Many high profile breaches from the last two years have had damaging consequences for the company affected, and all because customer data was not encrypted. Look at the recent Three mobile hack – hackers were able to gain access to customer data to fraudulently claim over 400 high value mobile handsets. If this data had been encrypted, the company, and the customers affected, would have been safe.

Encryption is the number one priority because when the perimeter security of a company is breached, the data that these hackers access will be illegible. Hackers have no use for this data, and it has no value on the dark web if it cannot be deciphered. Incorporating encryption into every stage of the organisation, across networks and the cloud, and a complete solution must be implemented that protects the data, is essential. 

However, encryption is only as good as the key management strategy employed. If hackers gain access to the key, the data might as well not have been encrypted in the first place. Securing the encryption key within the corresponding hardware is a good place to start, rather than leaving it out in the open on software.

We are already witnessing Artificial Intelligence playing a part in bolstering encryption techniques, with Google inventing an AI platform that can rewrite its own encryption keys, and there will be some interesting revelations in the encryption space for years to come.

No password is secure

Believe it or not, the most commonly used passwords are still ‘123456’, ‘password’ and ‘qwerty’.  While these passwords can be easily hacked, even the most complex passwords will not suffice. Put simply: there’s no such thing as a safe password, and they all carry a risk of being hacked. Organisations must therefore implement alternative methods to authenticate their users and improve security. 

Today, organisations have a variety of ways to authenticate a user. Biometric authentication is particularly robust, including voice recognition, finger vein technology or iris scanners. But simpler measures can also be implemented, such as two-factor authentication where users are verified via their mobile with a text message, or by sending an authentication code to an email address.  

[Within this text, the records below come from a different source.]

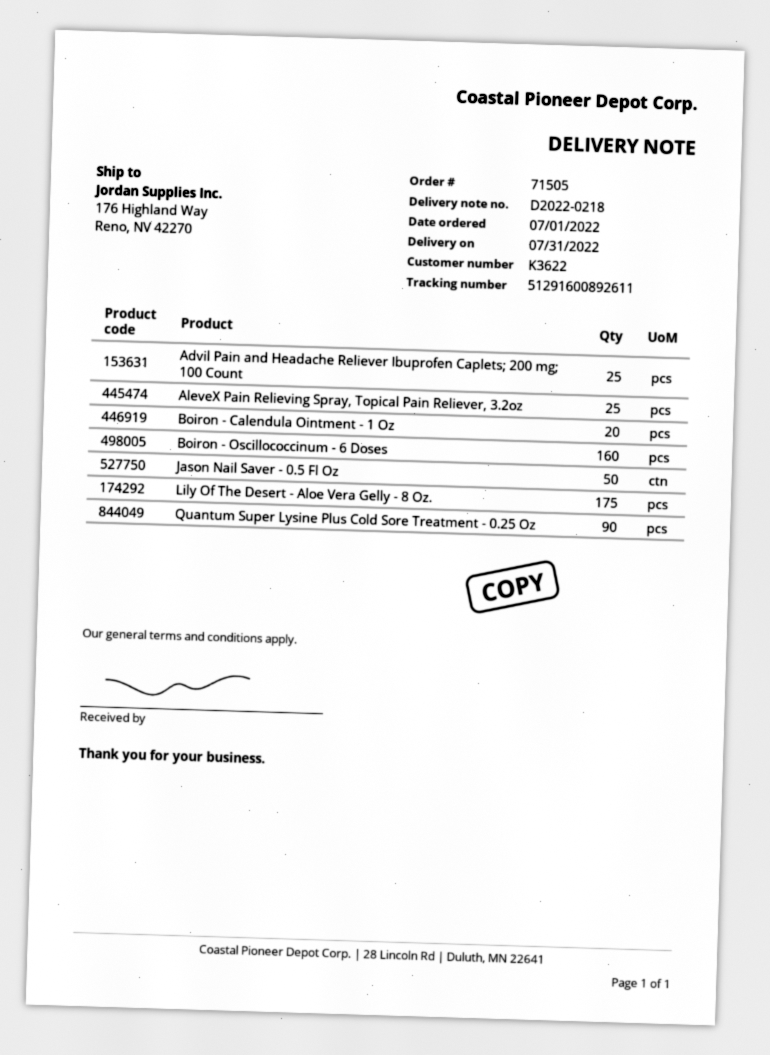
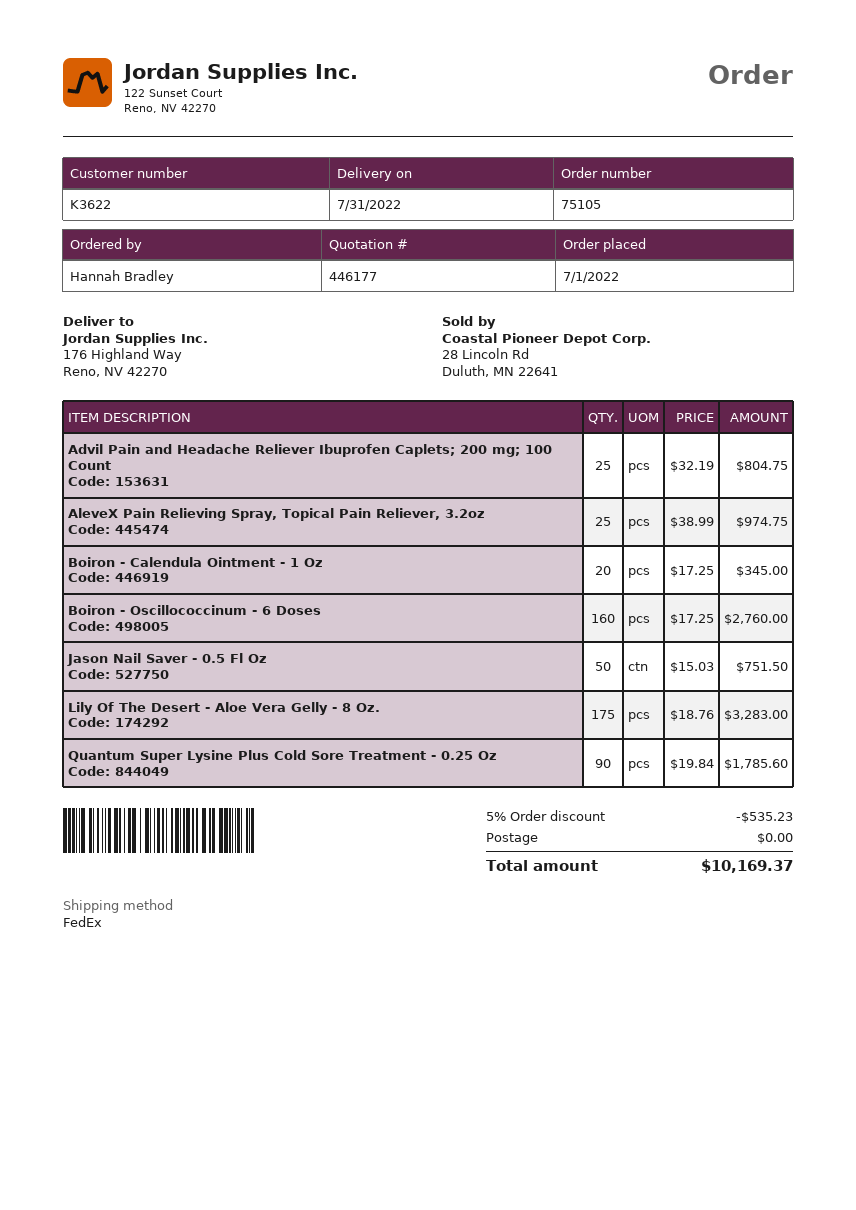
order number: 71505 -> 75105

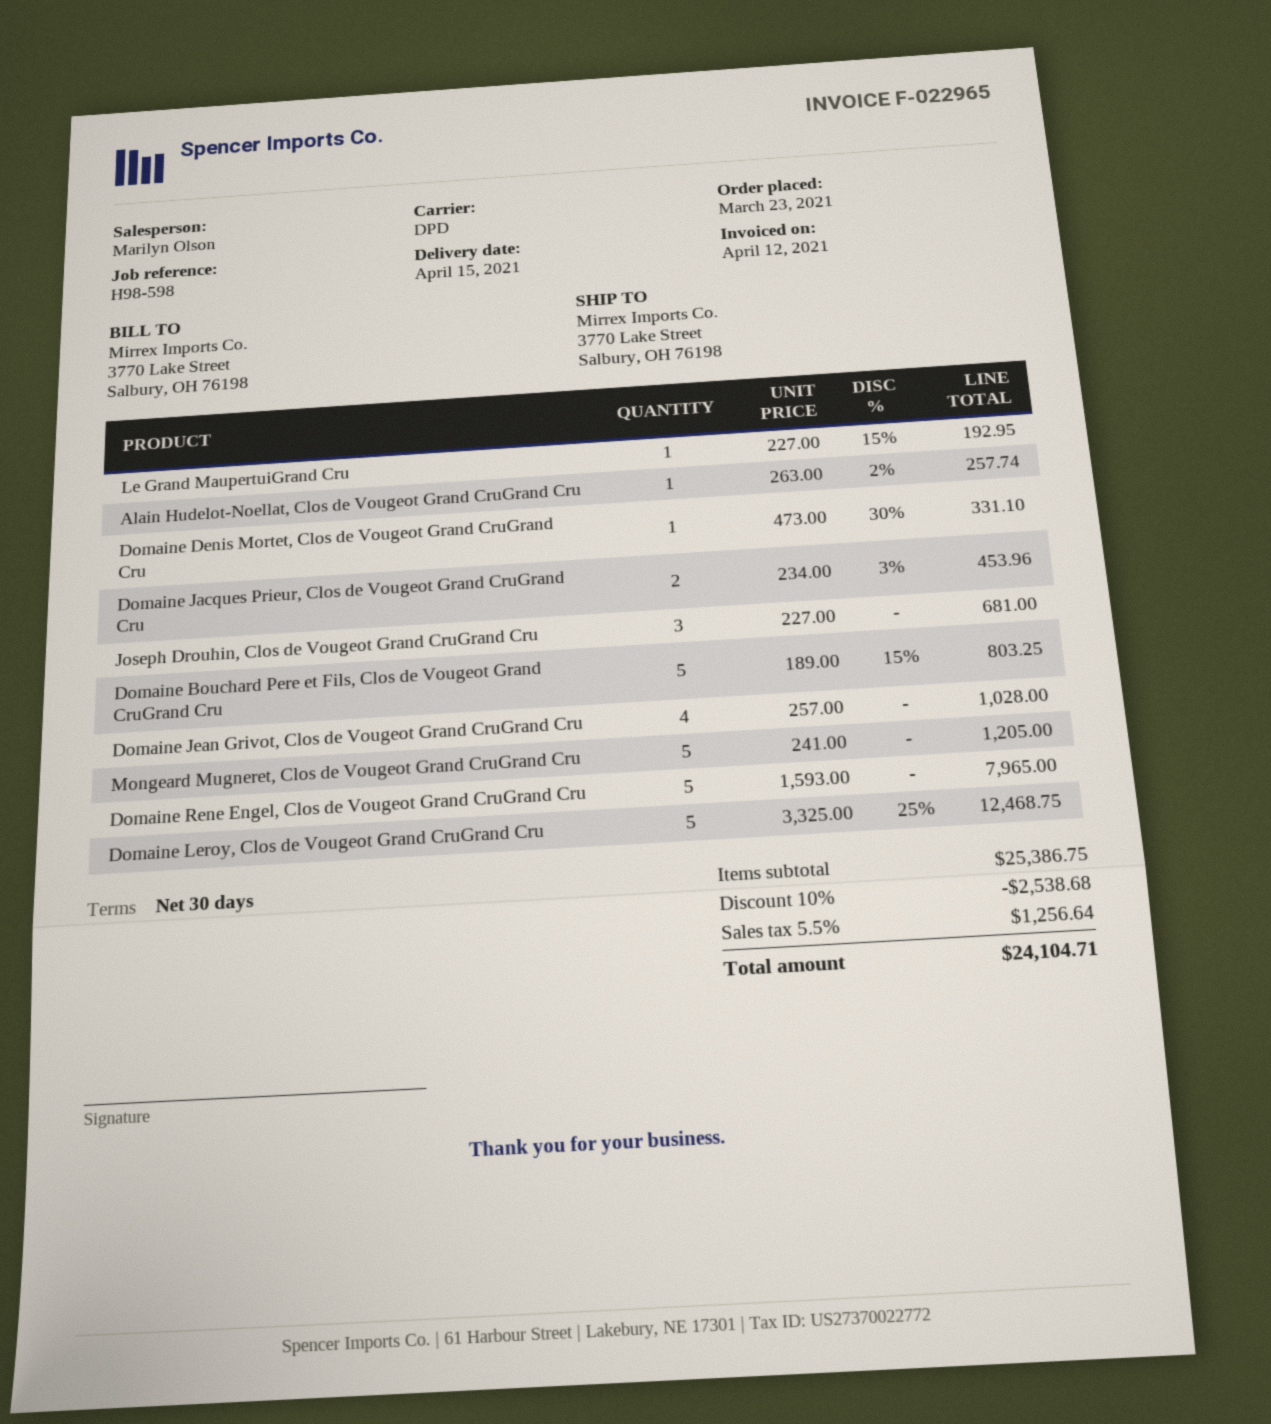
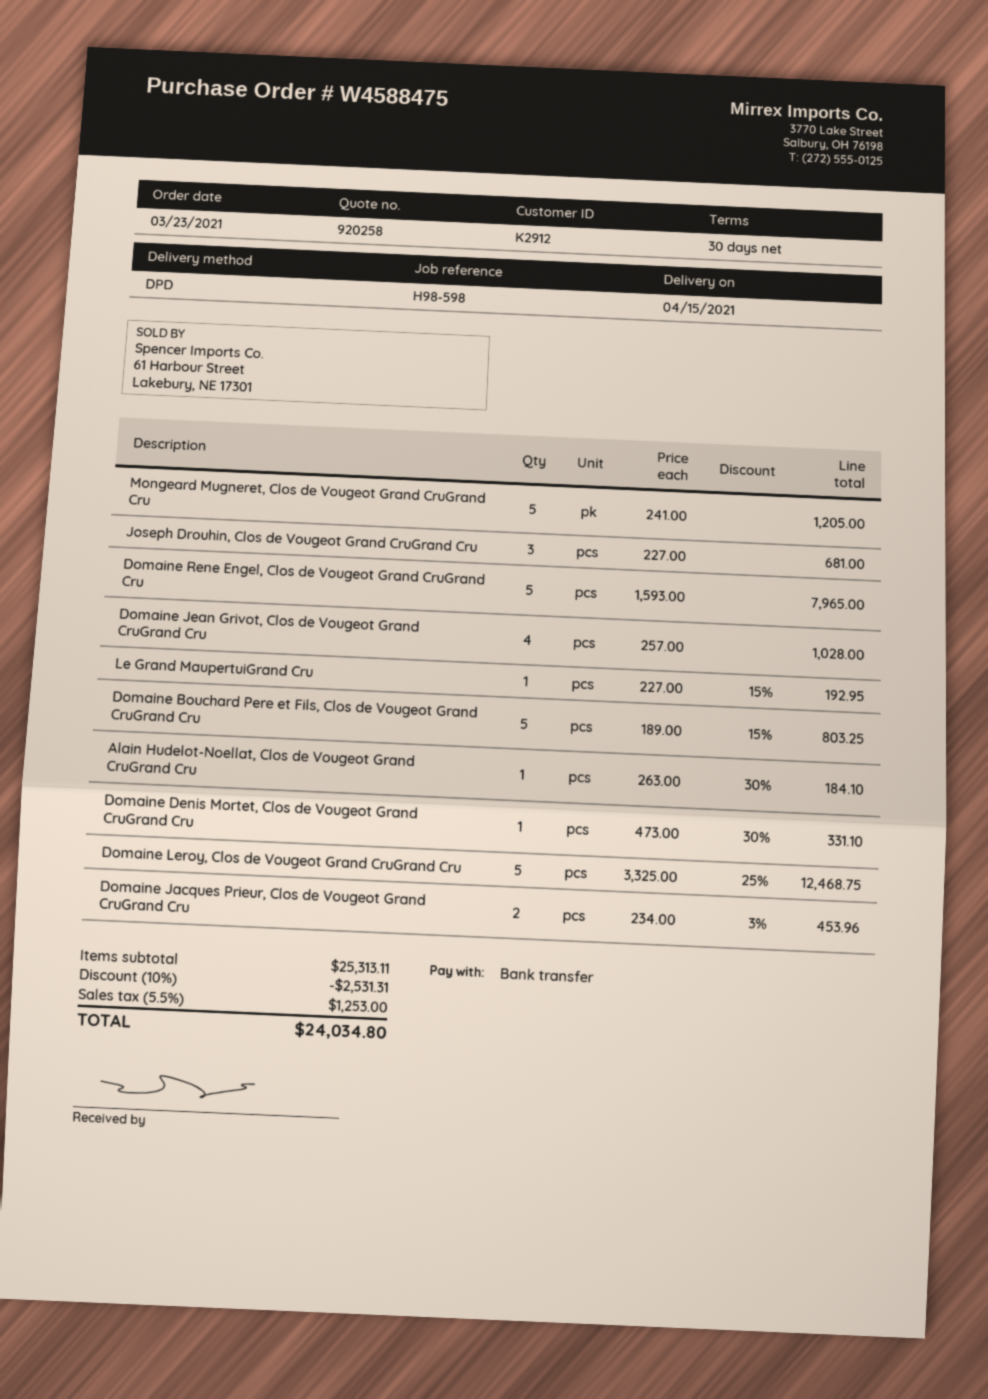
Alain Hudelot-Noellat, Clos de Vougeot Grand CruGrand Cru: 1 x 263.00 - 2% = 257.74 -> 1 x 263.00 - 30% = 184.10
subtotal: 25386.75 -> 25313.11
discount: 10% = 2538.68 -> 10% = 2531.31
tax: 5.5% = 1256.64 -> 5.5% = 1253.00
total: 24104.71 -> 24034.80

When identity access measure is so critical, what is most important for organisations is that they adopt a holistic security strategy that offers multiple layers of protection. Two-factor authentication ensures that multiple layers of protection are in place. While Gemalto’s research found that two thirds of IT professionals believe that unauthorised users can access their networks, having this multi-layered approach to identity management should lead to this number being drastically reduced in 2017.

Securing the weakest link

As recent high-profile breaches of late can confirm, organisations are too reliant on perimeter security. ‘Doing things as they have always been done’ is no longer workable as there are simply too many gaps in the periphery to make this approach viable.

A report from BI Intelligence discovered that the average cost of a data breach was $3.79 million.  With such damaging commercial consequences, securing company data is not just the responsibility of IT departments. A business’ security is only as good as its weakest link, and so the task at hand today is to educate stakeholders and boardrooms about the importance of keeping data protected, so that they can roll-out a multi-layered approach to security. 

We’re yet to see a company completely defeated by a cyber-attack, but it doesn’t mean that won’t be on the cards for 2017. Looking beyond perimeter security is imperative for every single organisation, and if the whole company isn’t on board with keeping its data and IP protected, it may get to market and find there is no business left to sell.